## INSTRUCTIONS TO FOLLOW
Pictures excluded, please transcribe exactly the lines from the one with "-412,7 +412,7 @@" through the end of the records below, and nothing more.

::::::::

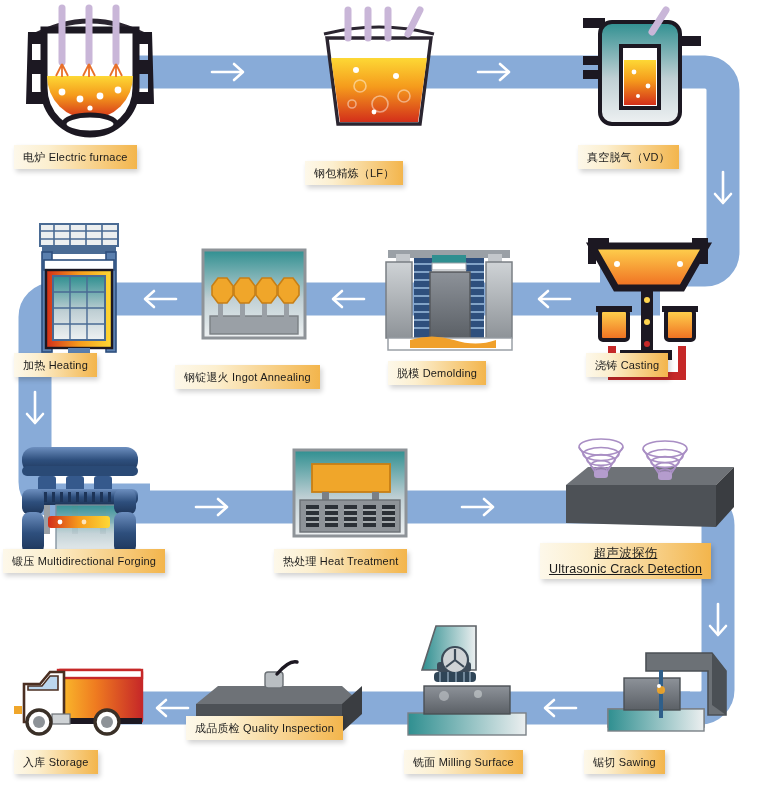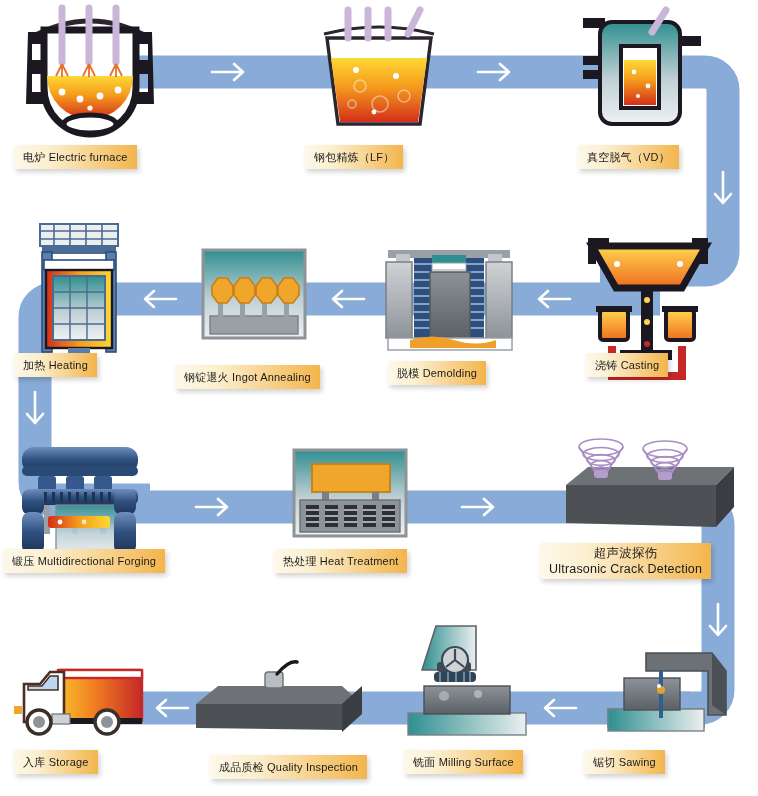--- a/index.html
+++ b/index.html
@@ -412,7 +412,7 @@
 </svg>
 
 <div class="lbl" style="left:14px;top:145px;">电炉 Electric furnace</div>
-<div class="lbl" style="left:305px;top:145px;">钢包精炼（LF）</div>
+<div class="lbl" style="left:305px;top:161px;">钢包精炼（LF）</div>
 <div class="lbl" style="left:578px;top:145px;">真空脱气（VD）</div>
 
 <div class="lbl" style="left:586px;top:353px;">浇铸 Casting</div>

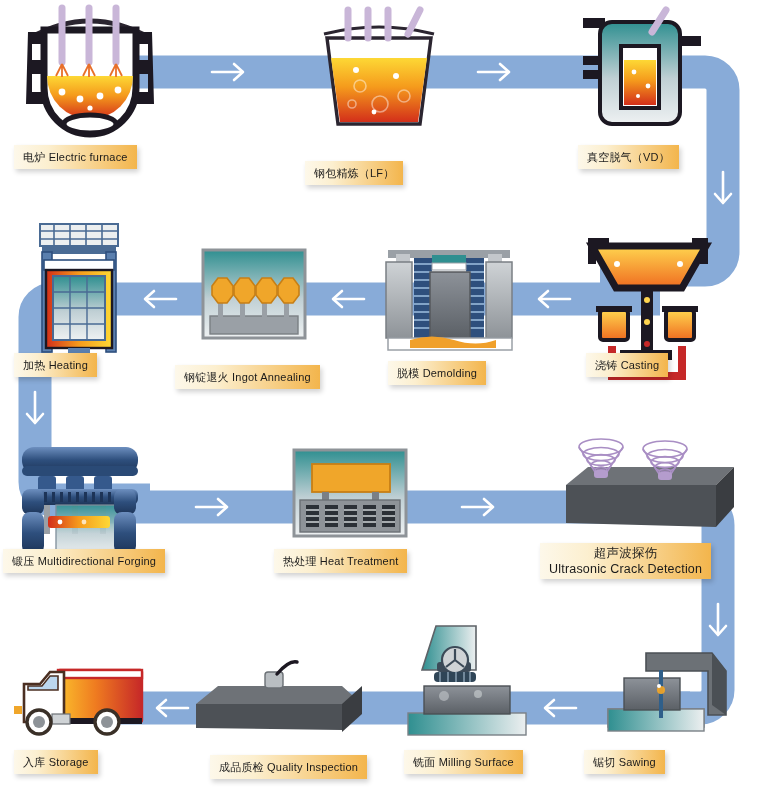--- a/index.html
+++ b/index.html
@@ -12,7 +12,7 @@
        font-size:11px;color:#1a1a1a;letter-spacing:.2px;
        background:linear-gradient(to right,#fdf8ea 0%,#fcefcf 28%,#f7cf86 68%,#f3b54c 100%);
        box-shadow:2px 3px 5px rgba(0,0,0,.18);}
-  .lbl.two{height:36px;flex-direction:column;line-height:16px;font-size:12.5px;}
+  .lbl.two{height:36px;flex-direction:column;line-height:16px;font-size:12.5px;text-decoration:underline;}
   .lbl span{display:block;}
 </style>
 </head>

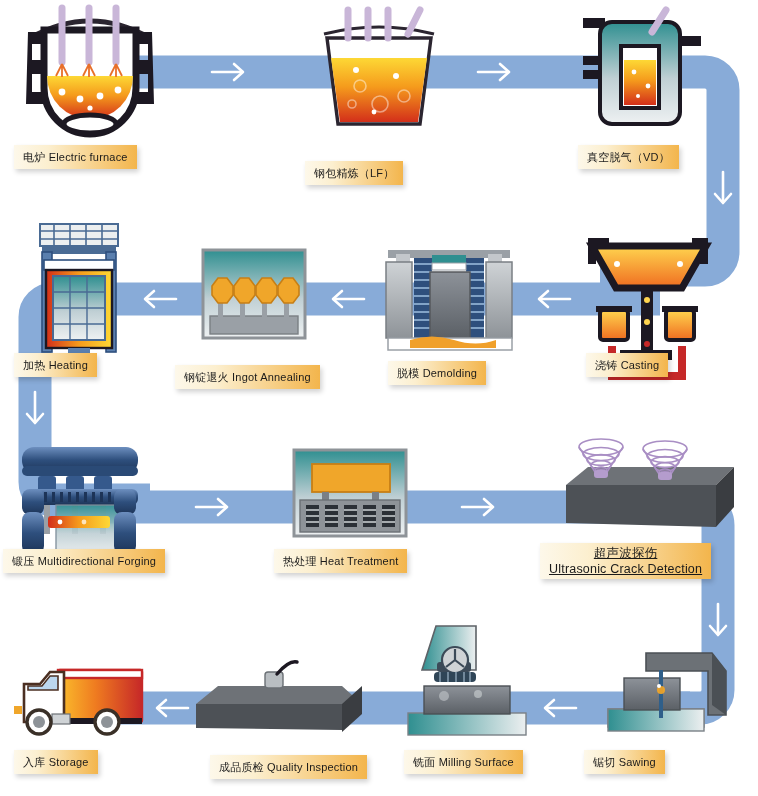--- a/index.html
+++ b/index.html
@@ -429,7 +429,7 @@
 
 <div class="lbl" style="left:584px;top:750px;">锯切 Sawing</div>
 <div class="lbl" style="left:404px;top:750px;">铣面 Milling Surface</div>
-<div class="lbl" style="left:186px;top:755px;margin-left:24px;">成品质检 Quality Inspection</div>
+<div class="lbl" style="left:186px;top:716px;">成品质检 Quality Inspection</div>
 <div class="lbl" style="left:14px;top:750px;">入库 Storage</div>
 
 </div>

::::::::

## ANSWER BELOW
@@ -412,7 +412,7 @@
 </svg>
 
 <div class="lbl" style="left:14px;top:145px;">电炉 Electric furnace</div>
-<div class="lbl" style="left:305px;top:145px;">钢包精炼（LF）</div>
+<div class="lbl" style="left:305px;top:161px;">钢包精炼（LF）</div>
 <div class="lbl" style="left:578px;top:145px;">真空脱气（VD）</div>
 
 <div class="lbl" style="left:586px;top:353px;">浇铸 Casting</div>

--- a/index.html
+++ b/index.html
@@ -12,7 +12,7 @@
        font-size:11px;color:#1a1a1a;letter-spacing:.2px;
        background:linear-gradient(to right,#fdf8ea 0%,#fcefcf 28%,#f7cf86 68%,#f3b54c 100%);
        box-shadow:2px 3px 5px rgba(0,0,0,.18);}
-  .lbl.two{height:36px;flex-direction:column;line-height:16px;font-size:12.5px;}
+  .lbl.two{height:36px;flex-direction:column;line-height:16px;font-size:12.5px;text-decoration:underline;}
   .lbl span{display:block;}
 </style>
 </head>

--- a/index.html
+++ b/index.html
@@ -429,7 +429,7 @@
 
 <div class="lbl" style="left:584px;top:750px;">锯切 Sawing</div>
 <div class="lbl" style="left:404px;top:750px;">铣面 Milling Surface</div>
-<div class="lbl" style="left:186px;top:755px;margin-left:24px;">成品质检 Quality Inspection</div>
+<div class="lbl" style="left:186px;top:716px;">成品质检 Quality Inspection</div>
 <div class="lbl" style="left:14px;top:750px;">入库 Storage</div>
 
 </div>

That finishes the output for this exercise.